Their message was unclear when they first got a shot to appear on Raw. They took out Cedric Alexander, who has not been clearly defined as a face or heel in years. Likewise, Mahal, the group’s speaker, didn’t say a word before, during, or after their match. When he did speak weeks later in a vignette, it was more rambling than anything else. It was a throwback to some of the worst Wyatt Family promos without any context to help it make sense. If WWE wants to get fans, even fans just begging to be excited, and invested in Indus Sher, they need to have an apparent reason for being together and a clear message to whoever WWE decides their enemies are. Without it, they provide bad television and nothing more.
A Credible Indus Sher Would be Good for Business
A strong Indus Sher would be good for business even outside of running a live event in India. WWE is going through a factions revival at the moment. After years of watching NJPW and, more recently, AEW do factions the right way, the team at WWE is starting to see the benefit. The Bloodline faction is the company’s best story in years; Judgment Day created four new stars out of four very different performers. Recently, Bobby Lashley appears to be hunting for new allies, and Imperium is hitting its stride. Having groups gets more talent involved, and if done correctly, can create engaging content for attracting fans over time. Indus Sher could play a role in this change. Likewise, with Roman Reigns and the Bloodline on their way out, there could be some shifting power dynamics at the top of the card, and a new faction would be the easiest way to fill the hole on the island of relevancy.

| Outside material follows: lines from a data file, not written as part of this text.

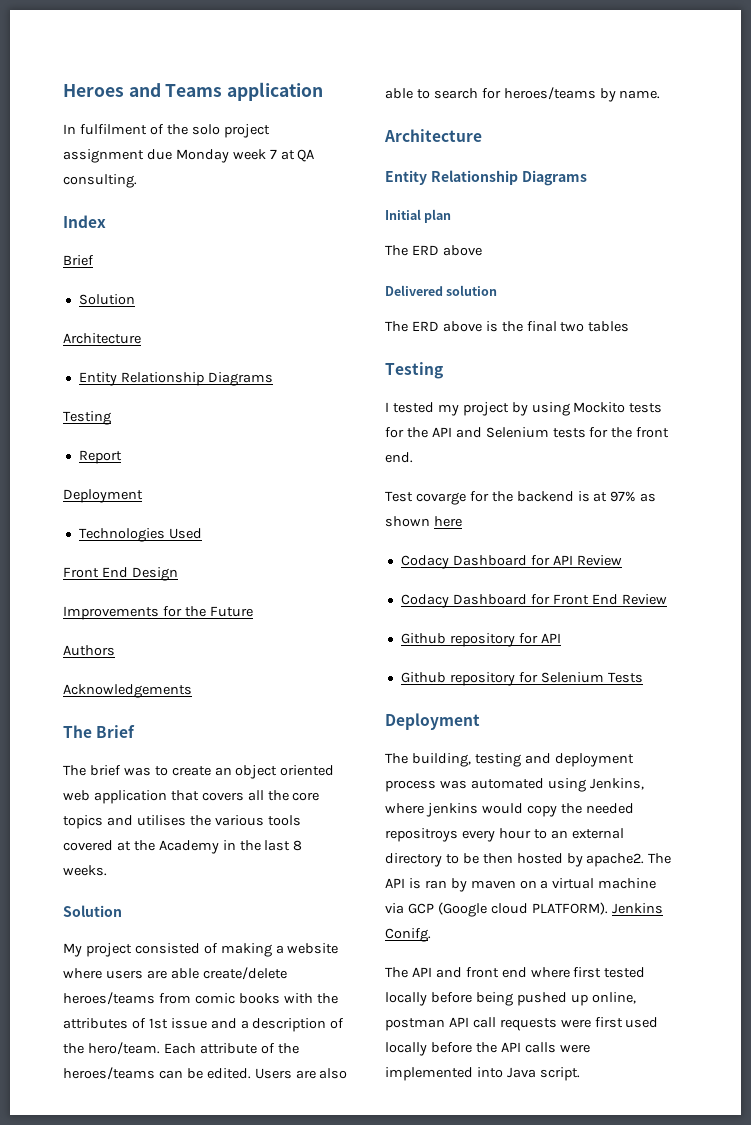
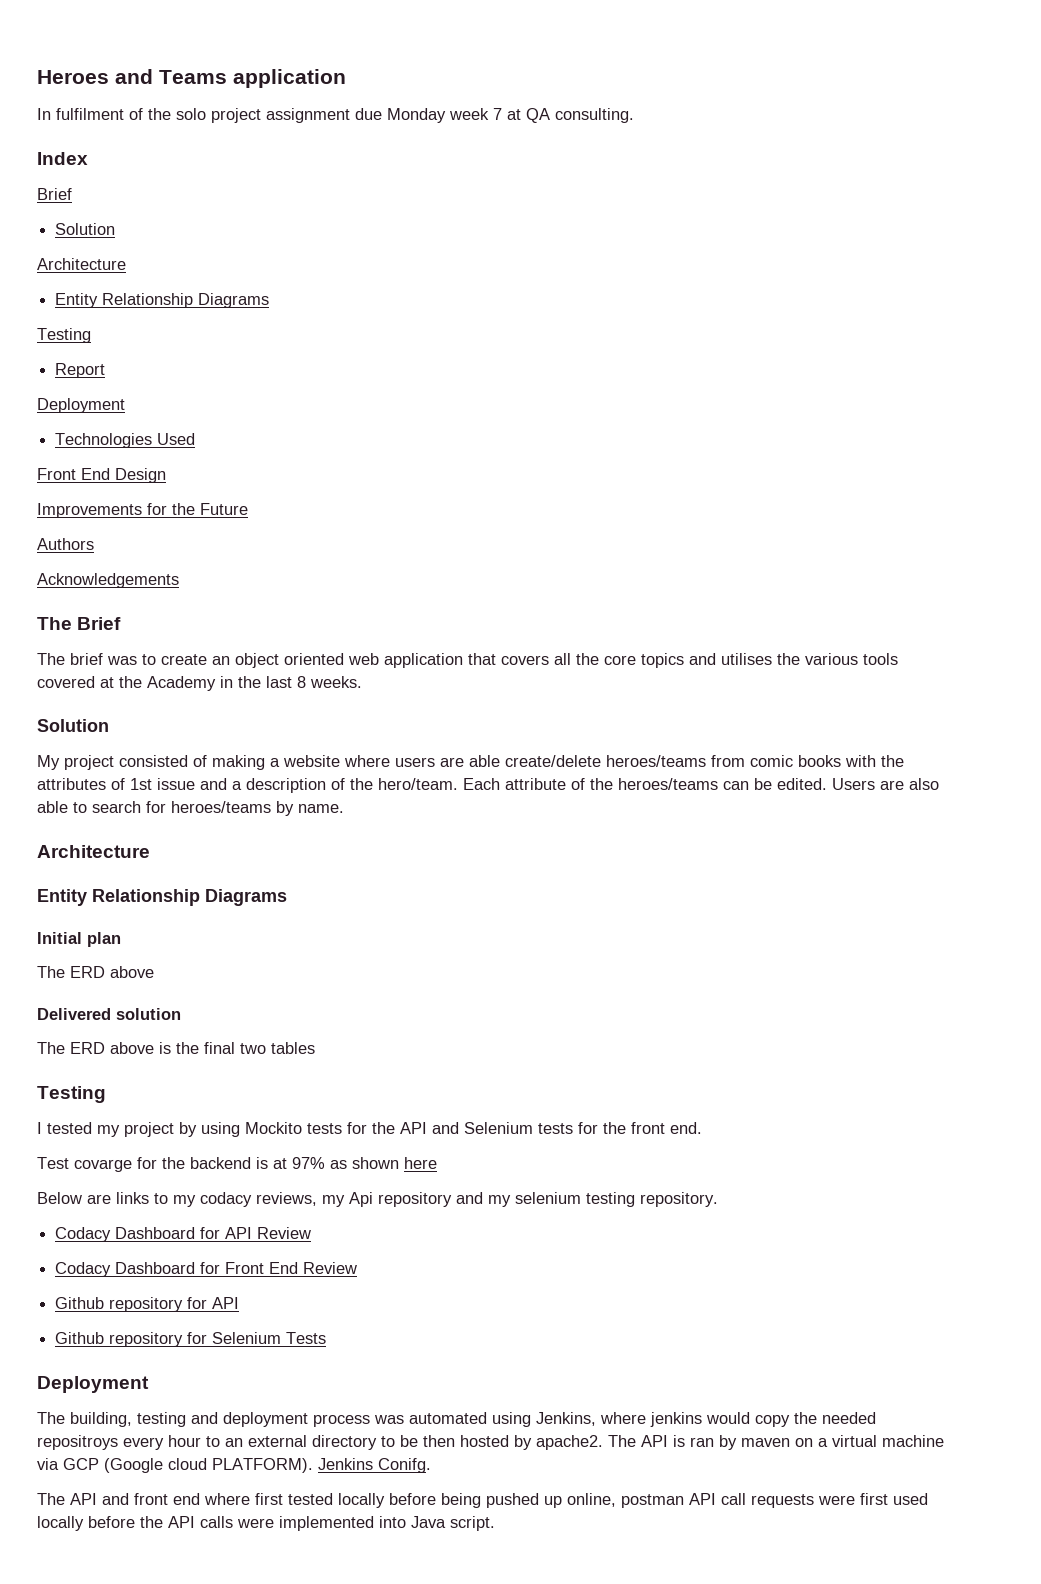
+ Below are links to my codacy reviews, my Api repository and my selenium testing repository.

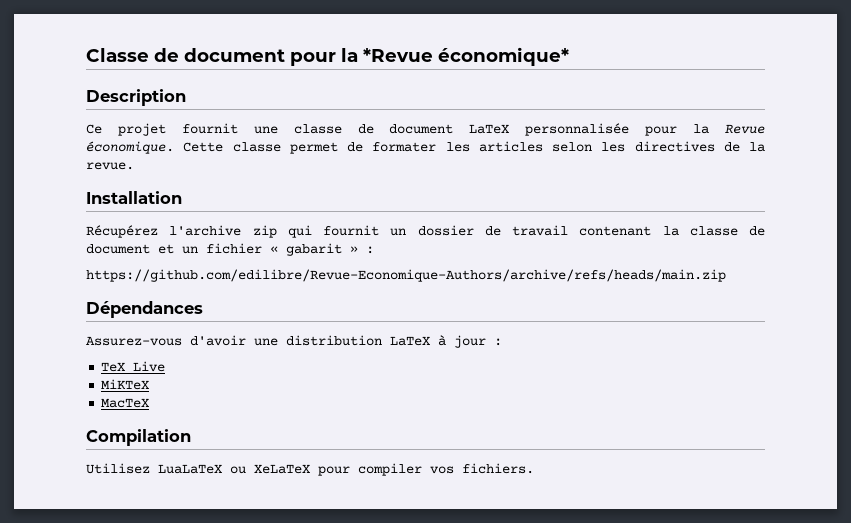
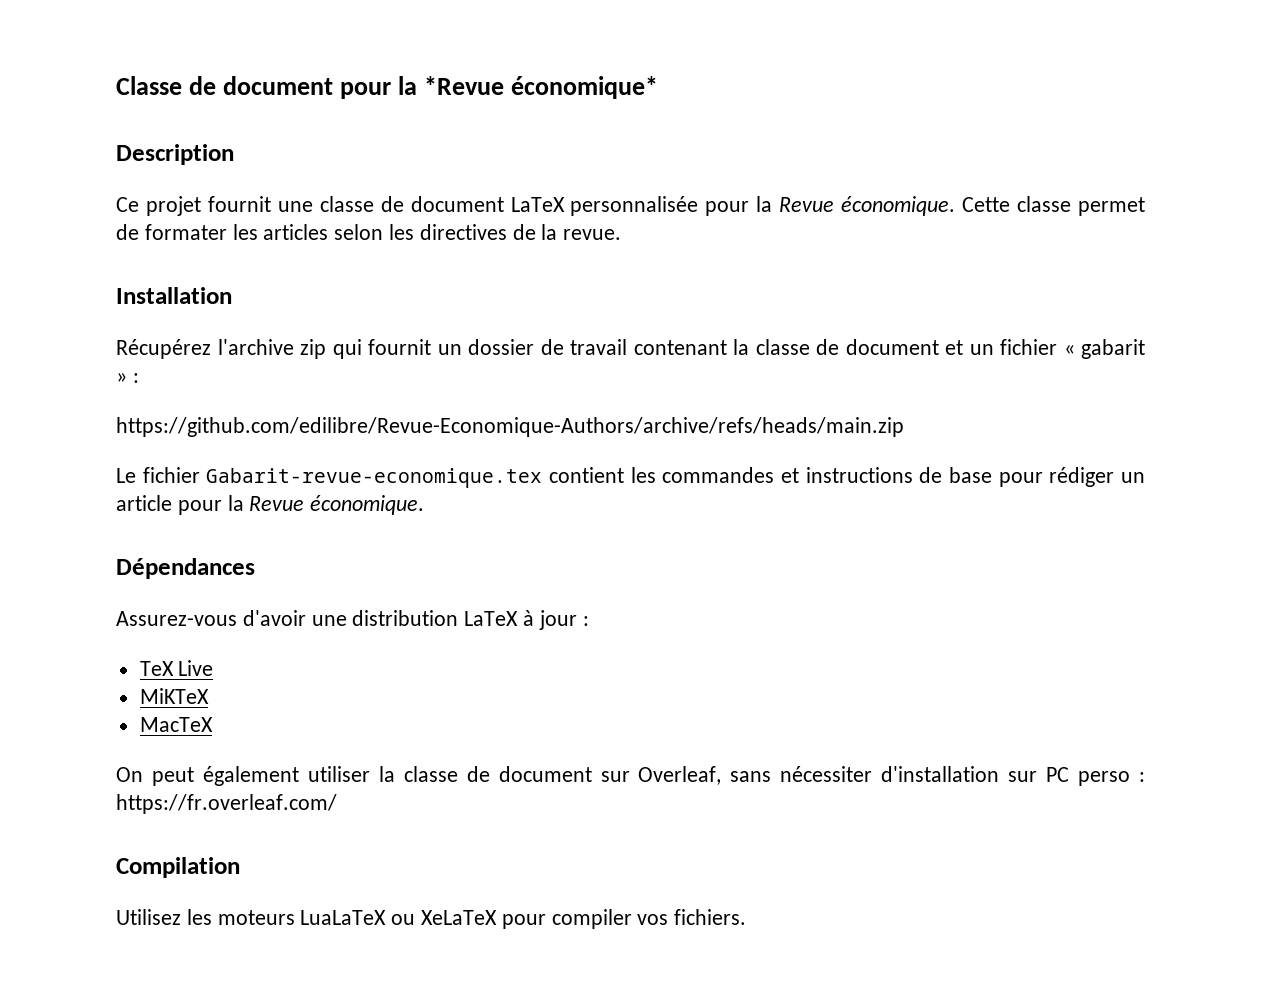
+ Le fichier Gabarit-revue-economique.tex contient les commandes et instructions de base pour rédiger un article pour la Revue économique.
+ On peut également utiliser la classe de document sur Overleaf, sans nécessiter d'installation sur PC perso : https://fr.overleaf.com/
- Utilisez LuaLaTeX ou XeLaTeX pour compiler vos fichiers.
+ Utilisez les moteurs LuaLaTeX ou XeLaTeX pour compiler vos fichiers.

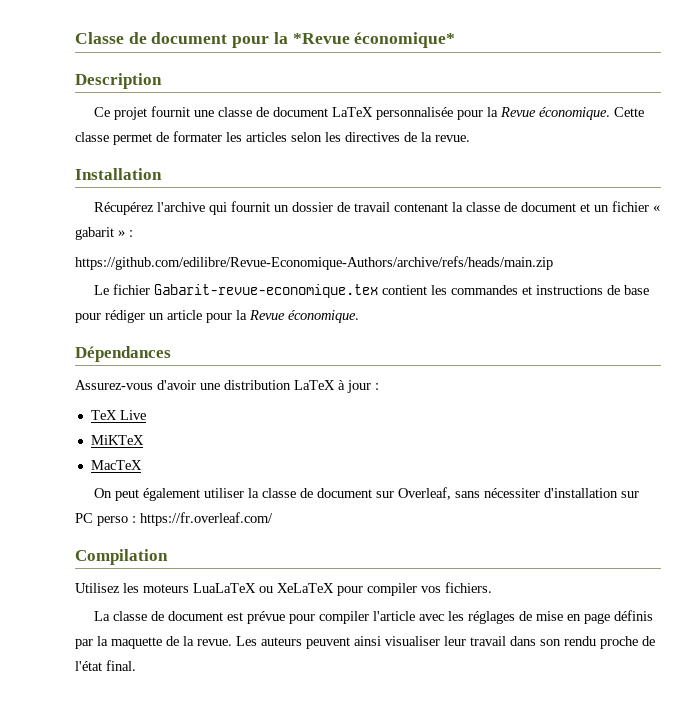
- Récupérez l'archive zip qui fournit un dossier de travail contenant la classe de document et un fichier « gabarit » :
+ Récupérez l'archive qui fournit un dossier de travail contenant la classe de document et un fichier « gabarit » :
+ La classe de document est prévue pour compiler l'article avec les réglages de mise en page définis par la maquette de la revue. Les auteurs peuvent ainsi visualiser leur travail dans son rendu proche de l'état final.

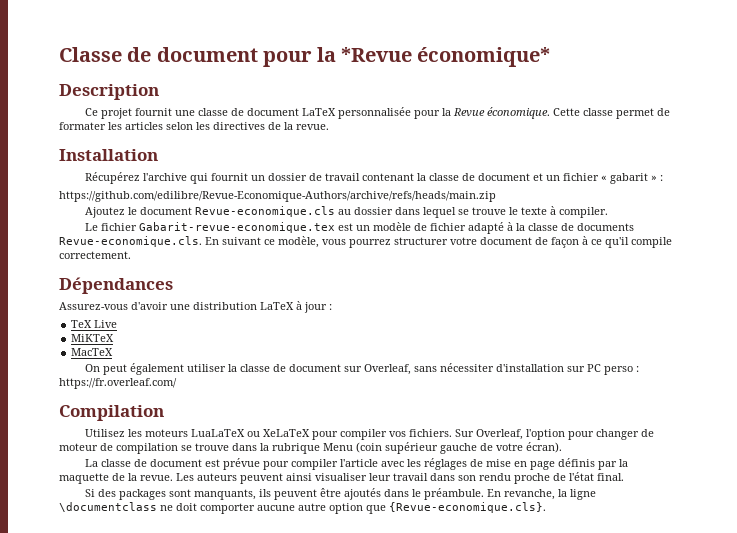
- Le fichier Gabarit-revue-economique.tex contient les commandes et instructions de base pour rédiger un article pour la Revue économique.
+ Ajoutez le document Revue-economique.cls au dossier dans lequel se trouve le texte à compiler.
+ Le fichier Gabarit-revue-economique.tex est un modèle de fichier adapté à la classe de documents Revue-economique.cls. En suivant ce modèle, vous pourrez structurer votre document de façon à ce qu'il compile correctement.
+ Sur Overleaf, l'option pour changer de moteur de compilation se trouve dans la rubrique Menu (coin supérieur gauche de votre écran).
+ Si des packages sont manquants, ils peuvent être ajoutés dans le préambule. En revanche, la ligne \documentclass ne doit comporter aucune autre option que {Revue-economique.cls}.

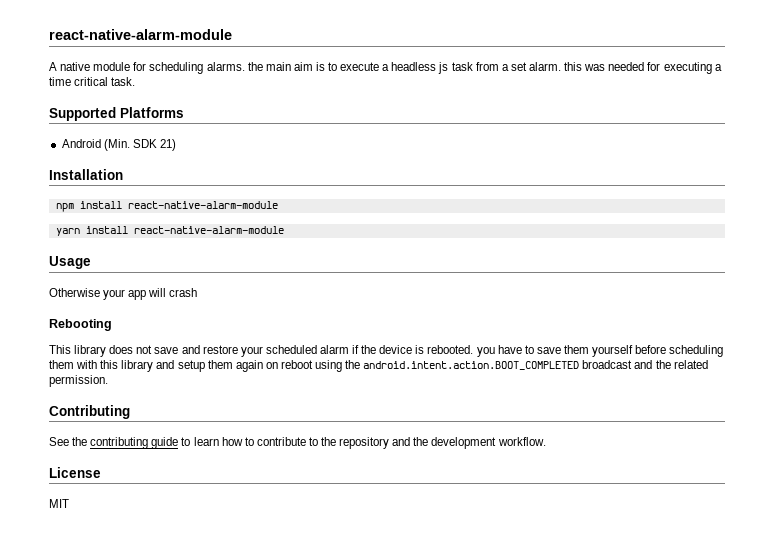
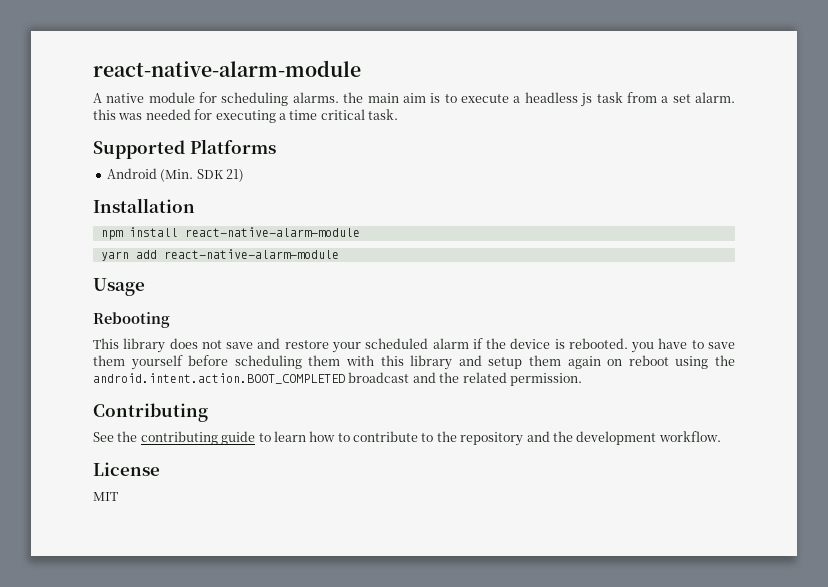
- yarn install react-native-alarm-module
+ yarn add react-native-alarm-module
- Otherwise your app will crash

Like Roman and his family, Indus Sher comes from backgrounds typically underrepresented in media. Jinder Mahal has recently talked himself about representation in WWE. That is a meaningful conversation, and Jinder points out that South Asian cultures are still underrepresented in the WWE Universe while putting an optimistic tone out there about the future of representation in wrestling and inclusivity in WWE. While sharing Jinder’s optimism or not, he is right that Indus Sher does matter.
Possibly the only booking decision WWE has made that isn’t embarrassing is that the trio is not a parody of an Indian trope. Yes, they rely heavily on their shared culture. Jinder makes it sound like he, Veer, and Sanga are excited about that aspect. While their restraint in relying on evil foreigner tropes is commendable (given how often they fall into it still), a genuinely equal representation needs another level. WWE doesn’t get commended for ensuring the Usos and Solo aren’t playing the Umaga character. They get it for providing some of the best storytelling a group can produce. While it may be something other than world-title caliber, Indus Sher can do more. That they haven’t when so much conventional wisdom says they should is less an indictment on them and more an embarrassment on the part of WWE.
Does Anyone Care That WWE is Embarrassing Itself With Its Booking of Indus Sher?
Most American fans would be hard-pressed to say they care much about the success or failure of a Jinder Mahal story. However, Indus Sher and its members have their fans. Check out WWE’s Social Media, and India WWE has its own accounts with thousands of people engaging, almost all of them being fans of Indus Sher. Most of the engagement on their personal profile is overwhelmingly positive, which anyone with a social media account knows is very difficult to do. So yes, the answer is that people are rooting for Indus Sher but not for anything that WWE has done. The promotion can correct that, though, and give the members of the WWE Universe, holding out hope for Jinder, Veer, and Sanga, something to cheer for if they look at their obvious talent and commit to giving us something worth watching.